Review Summary: A slight change of tact for Stuart Murdoch produces a solid, if slightly underwhelming album.
In his recent press for new project God Help The Girl, Stuart Murdoch hasn't promoted the group so much as he's defended the decision to form it, and that defence has, without fail, used the word 'glamour'. For the past 3 months, it seems to be all he's talked about. There's no glamour in being in a pop band. No glamour is being a member of Belle & Sebastian. No glamour in being a Brit award winner, even; no glamour in being the man who so spectacularly conquered Steps. Nope - for Murdoch, the true glamour he craves only exists in the girl groups of the '50s and '60s. That, in a nutshell, is God Help The Girl
- it's The Ronettes and The Shirelles as re-imagined by a pasty Scot with one of the most distinctive songwriting voices of our time.
It fails and succeeds in equal measure. Where it succeeds is largely in Murdoch's playful attitude to sexuality, which comes right to the fore here. It was hinted at previously, sure, in tracks like "The Wrong Girl" and "Seeing Other People", but it's exploited to full effect here. When Murdoch really gets it right, the women here present themselves as being attainable but just enticingly out of reach, and knowingly so, as if they're flirting with you even though you never had a chance in the first place. He chooses which Belle & Sebastian songs to appropriate well, and how to copy them, too - the almost unbearably cute "Funny Little Frog" is played straight, while "Act of the Apostle" is almost completely rebuilt from the ground up to the point where it's basically a different song with the same title. And, of course, his wry lyrical prowess remains a potent weapon, with "Perfection As A Hipster" possibly its best showcase.
But despite the strengths here, it's obvious that Murdoch hasn't yet grasped a true identity for God Help The Girl. I've often joked, in a tongue-in-cheek sort of way, that Murdoch is a spiritual successor to Paul Heaton, but here that comparison becomes a serious reality - his dry Northern wit, combined with dusky female voices, frequently sounds like The Beautiful South. That in itself is not a bad thing - the South remain one of the most critically overlooked bands of the 90s - but it does throw into sharp relief where Murdoch's faults lie. To be blunt, Murdoch doesn't understand women the way Heaton does. Maybe that's Murdoch's vision of 'glamour', but it a weakness all the same; the album's final track has a woman proclaiming 'I'm not a brunette/I'm a down a dusky blonde'. Compare that to the The Beautiful South's UK #1 hit that started life as "Don't Marry Her (*** Me)". Maybe it's my fault for hanging around with whores, but I know which of those the women I know are more likely to say. The only time the album crosses over into any kind of real sexuality is on "I Just Want Your Jeans", and even that's just a bit of wordplay - I just want your genes, indeed. Sadly, that might not even be intentional. Given the sex appeal that the girl groups Murdoch worships could muster, and the fact that his idea of 'glamour' seems to stem from images of Marilyn Monroe and Bettie Page as much as anything, it seems odd that this album is so sexless.

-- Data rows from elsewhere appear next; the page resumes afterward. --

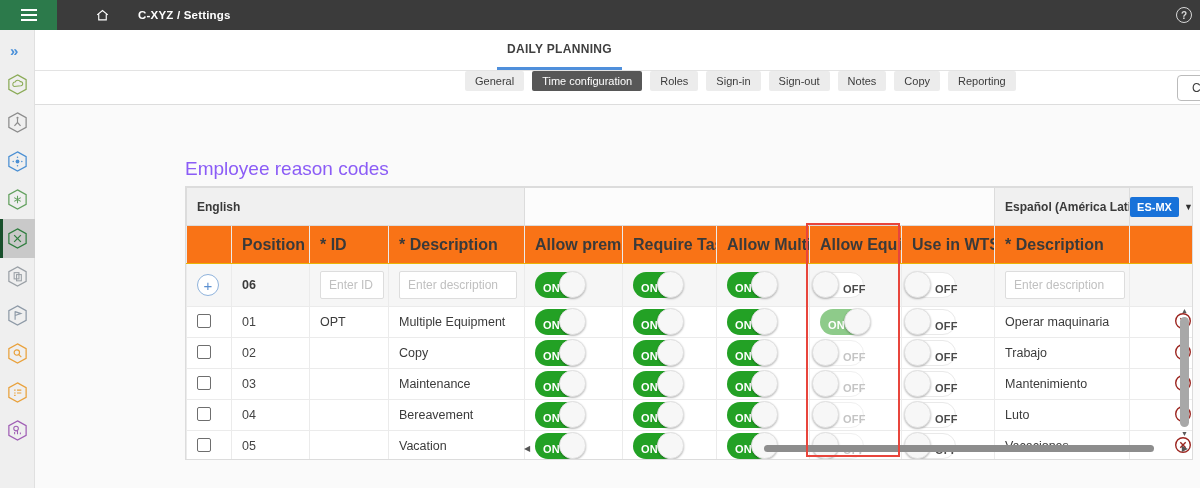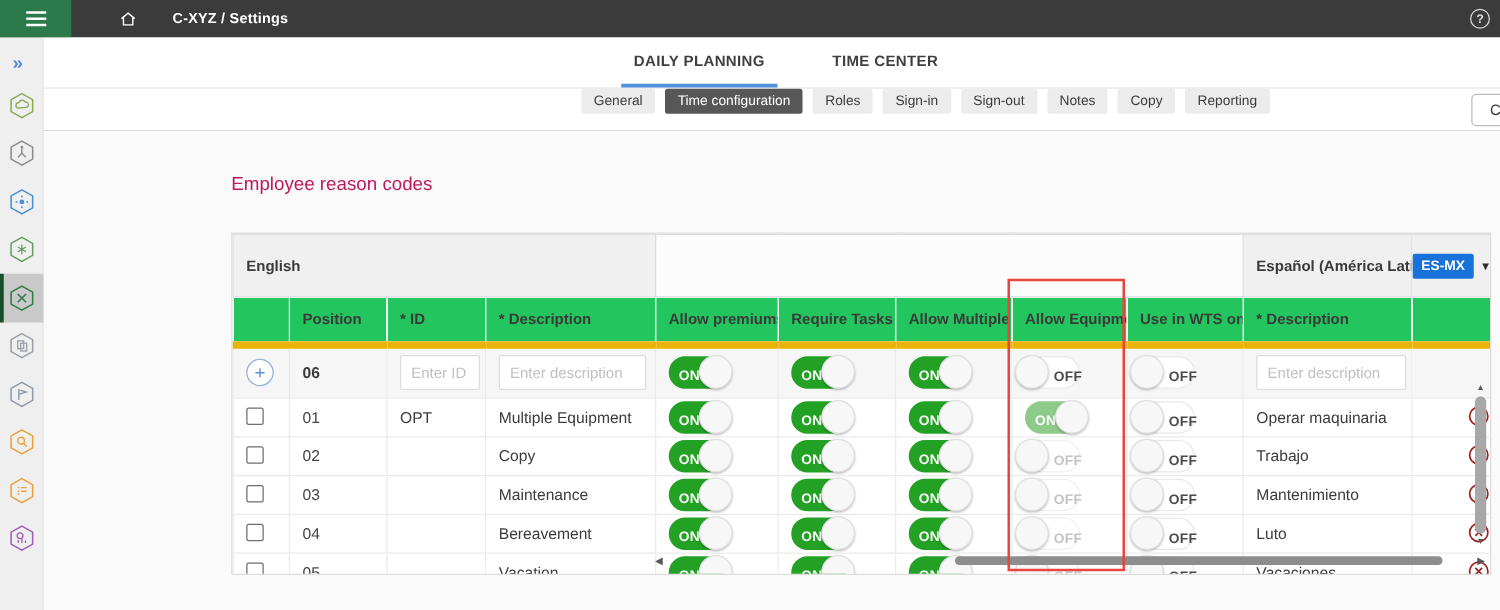"TIME CENTER" div.tab { html: <div>TIME CENTER</div> -> none }
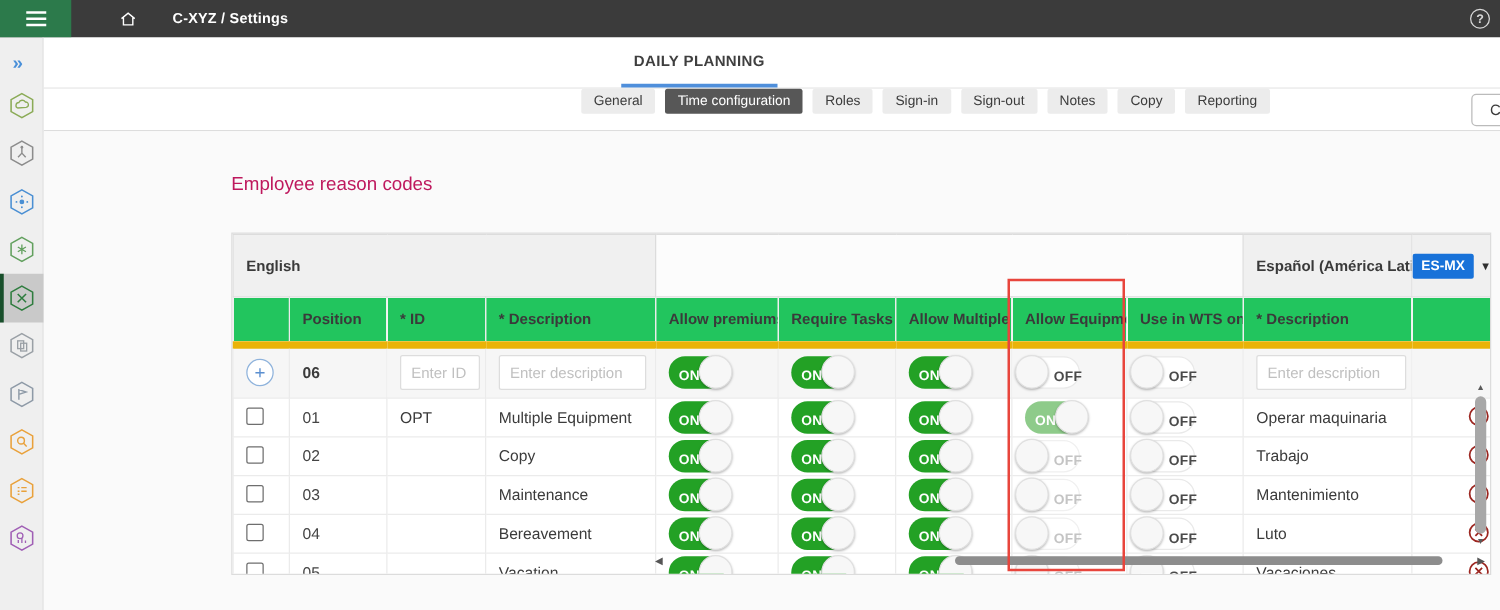"Employee reason codes" .page-title { color: #be185d -> #8b5cf6; font-size: 15px -> 19px; top: 34px -> 53px }
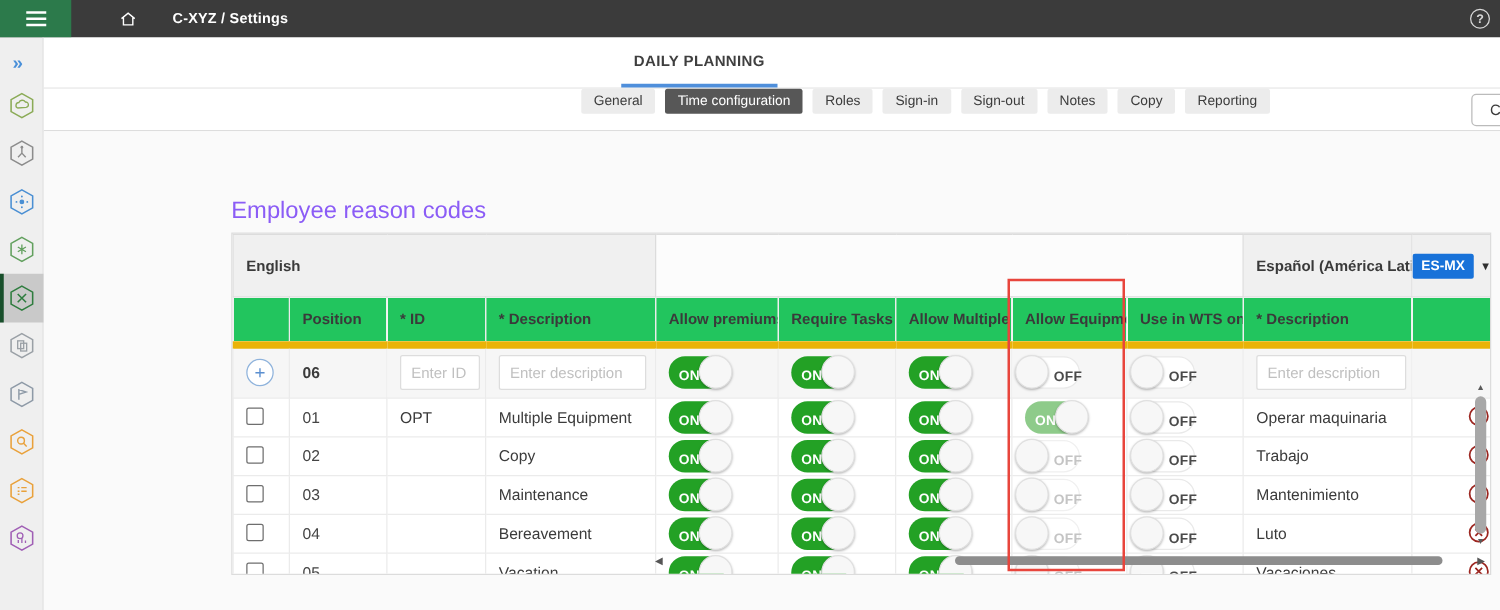"English" tr.grp { height: 50px -> 38px }
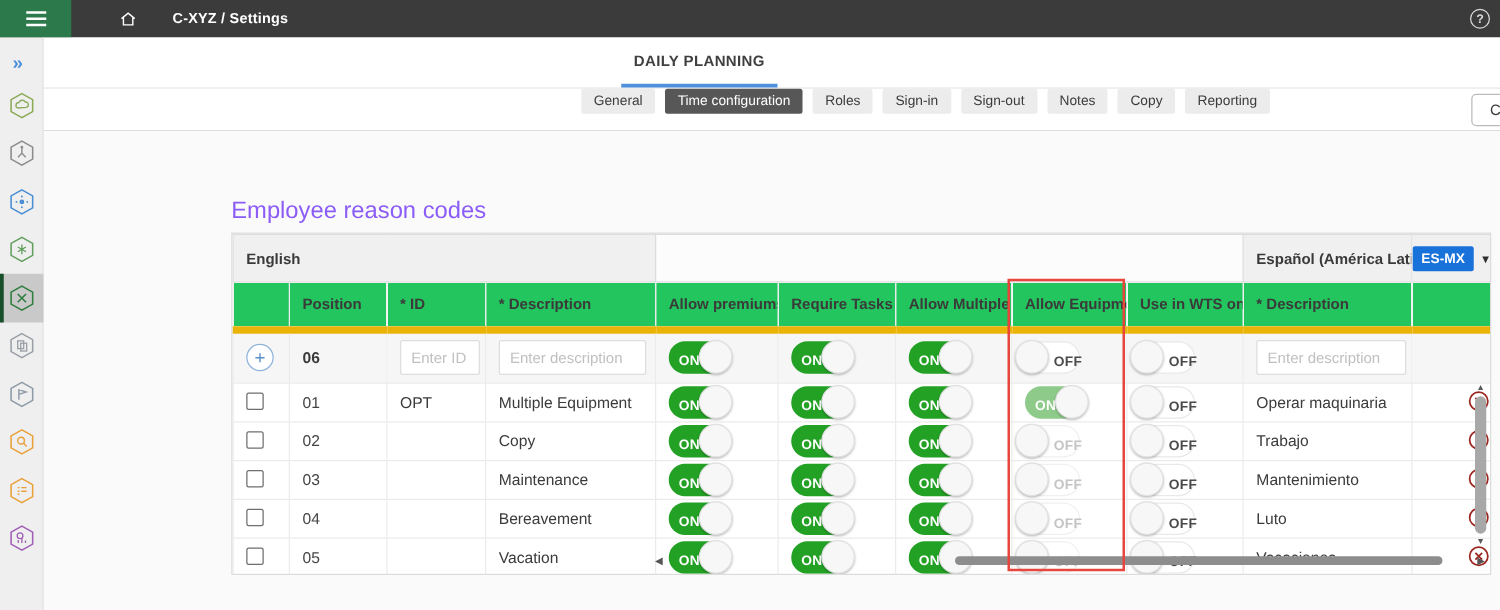"Position" tr.cols th { background: #22c55e -> #f97316; border-bottom: 6px solid #eab308 -> 1px solid #eab308; font-size: 12px -> 16px }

This remains, however, a good album, and another triumph for Stuart Murdoch. It seems at this point that the Belle & Sebastian lynchpin can pull quality from the ether without even really trying, because you'd have to go back as far as his last film soundtrack, in 2002, to find the last time he put a bad song on an album. God Help The Girl
is a part of that unexpected late-career renaissance, and for that, as well as a welcome change of scenery, it's worth owning.